Saved data entries
++++++++++
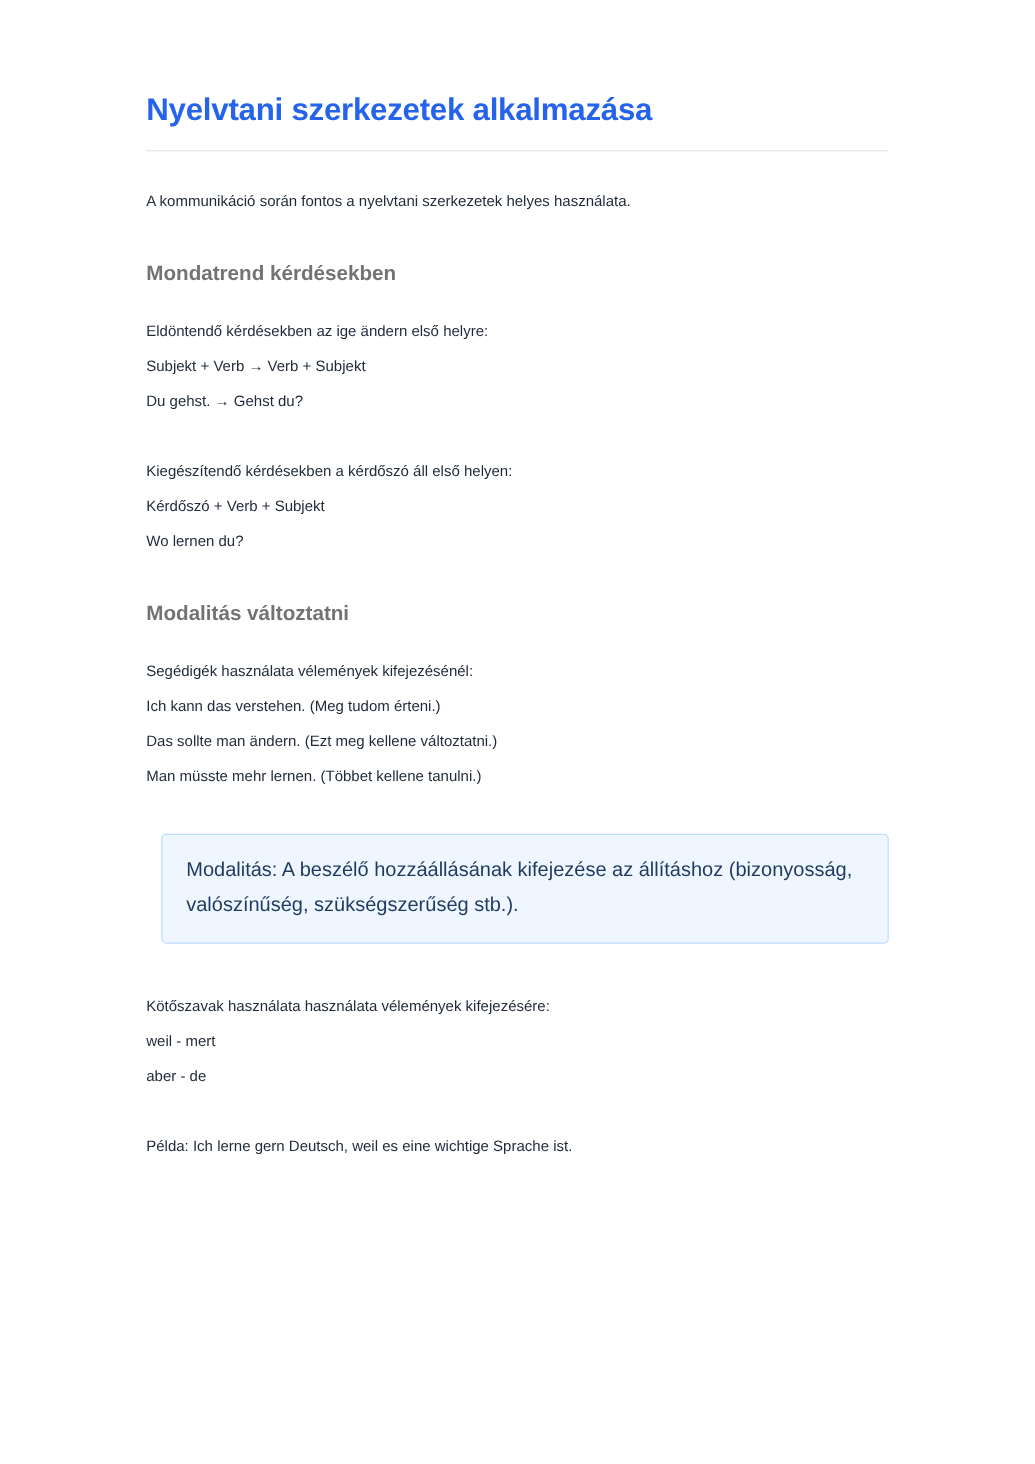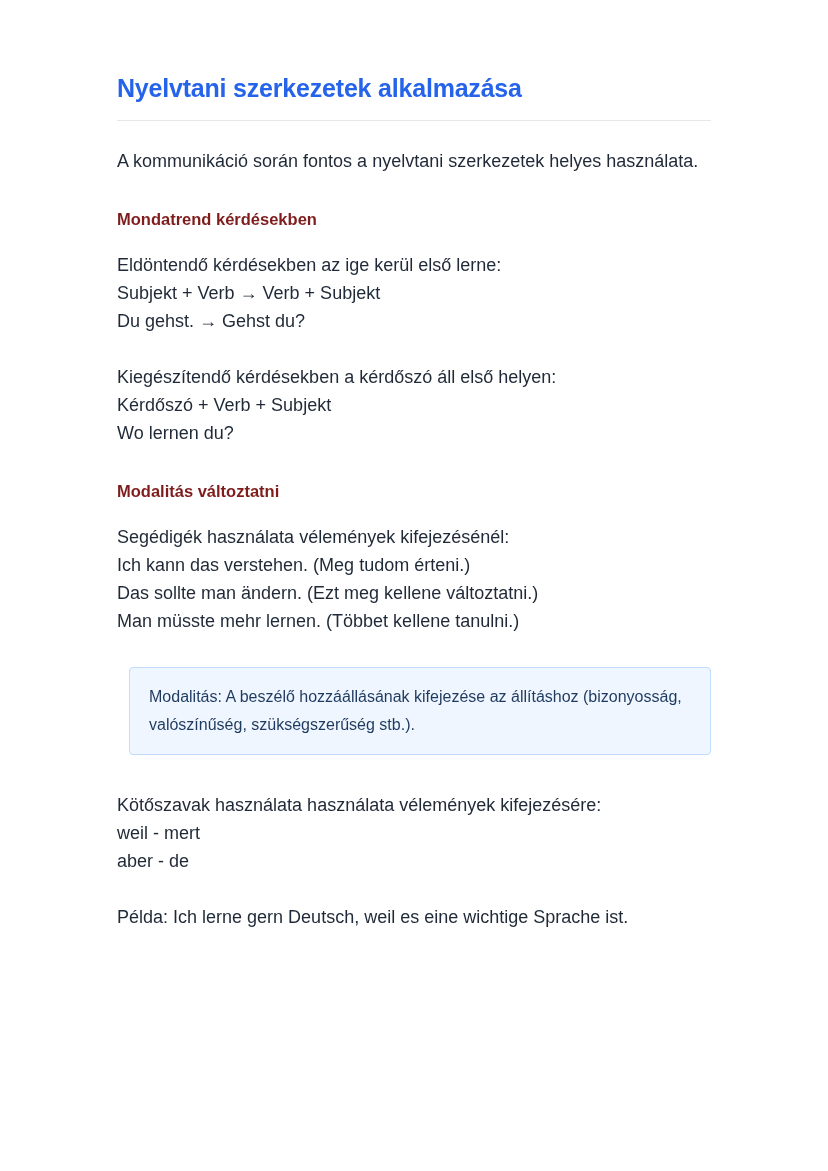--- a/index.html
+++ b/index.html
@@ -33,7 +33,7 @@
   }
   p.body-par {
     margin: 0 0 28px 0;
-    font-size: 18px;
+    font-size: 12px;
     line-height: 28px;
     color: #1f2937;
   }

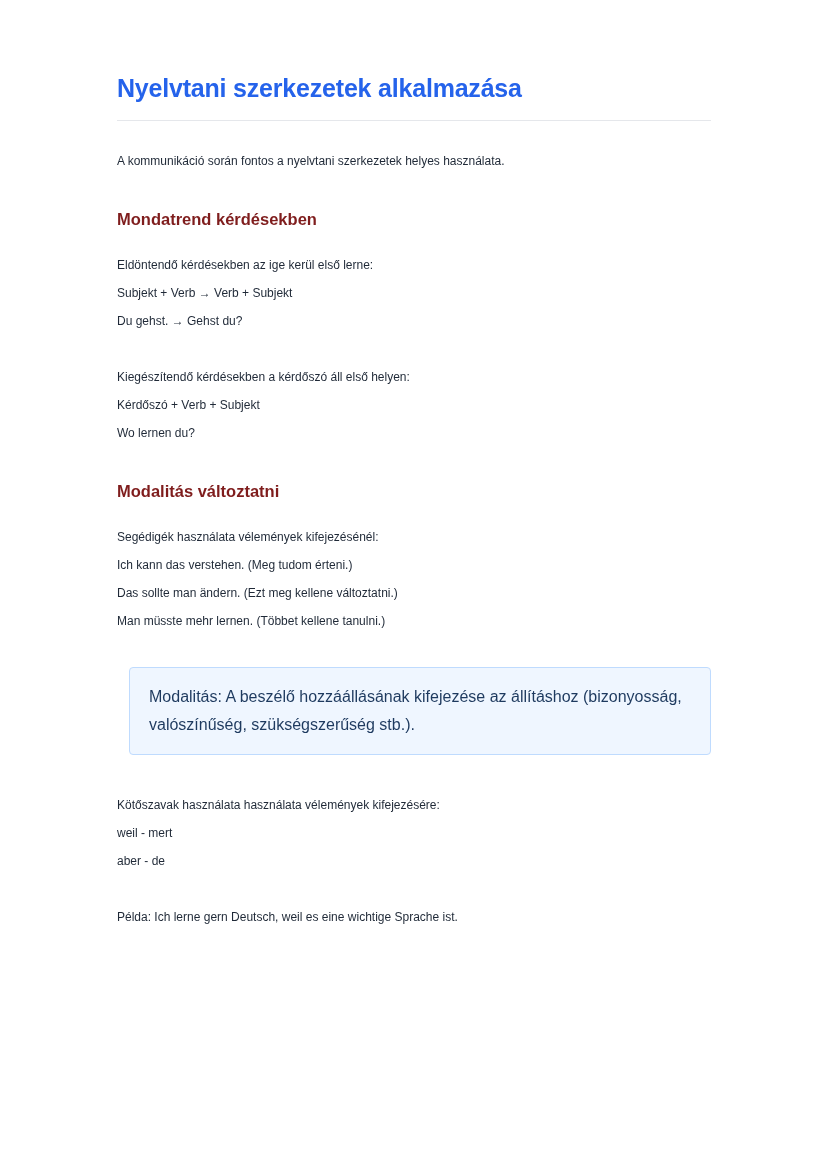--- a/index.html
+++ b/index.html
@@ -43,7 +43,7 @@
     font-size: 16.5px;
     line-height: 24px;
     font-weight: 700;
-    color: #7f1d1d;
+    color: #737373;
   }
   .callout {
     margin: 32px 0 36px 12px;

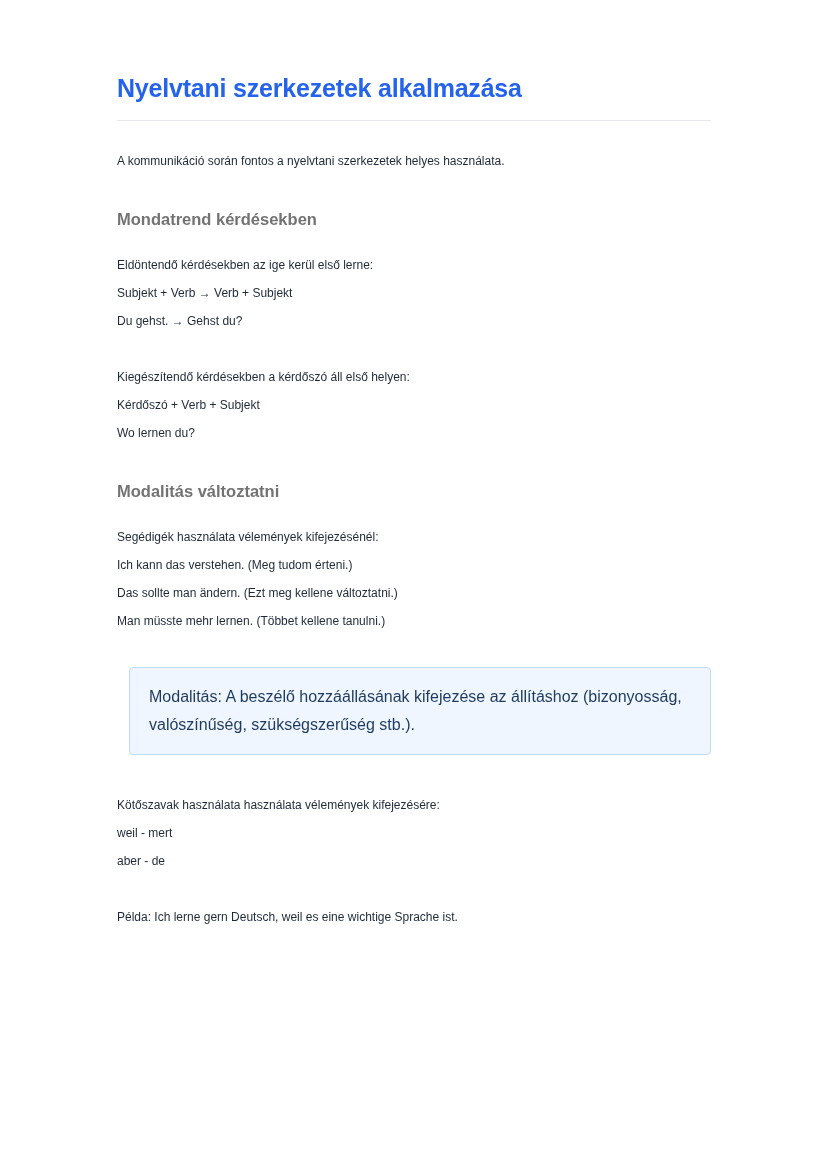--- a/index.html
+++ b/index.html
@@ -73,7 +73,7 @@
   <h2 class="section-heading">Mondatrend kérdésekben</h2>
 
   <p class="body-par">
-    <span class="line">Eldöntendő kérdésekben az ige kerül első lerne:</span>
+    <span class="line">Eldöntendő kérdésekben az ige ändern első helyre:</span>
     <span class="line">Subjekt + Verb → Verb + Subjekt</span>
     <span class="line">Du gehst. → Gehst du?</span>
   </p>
++++++++++
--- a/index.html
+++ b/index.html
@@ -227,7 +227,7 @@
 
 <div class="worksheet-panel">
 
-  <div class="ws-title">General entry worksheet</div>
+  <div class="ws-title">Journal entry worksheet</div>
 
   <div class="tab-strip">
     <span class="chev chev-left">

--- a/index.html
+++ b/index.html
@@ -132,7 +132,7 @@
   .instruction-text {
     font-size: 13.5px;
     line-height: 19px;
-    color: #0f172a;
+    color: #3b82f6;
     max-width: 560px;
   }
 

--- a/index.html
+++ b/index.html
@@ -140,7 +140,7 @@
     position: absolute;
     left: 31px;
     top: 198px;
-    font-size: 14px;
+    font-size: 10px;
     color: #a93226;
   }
++++++++++
- **REQUIREMENT**
Going through the data, tally the lines containing "első" and report only the result.

- **OUTPUT FOR THIS TASK**
2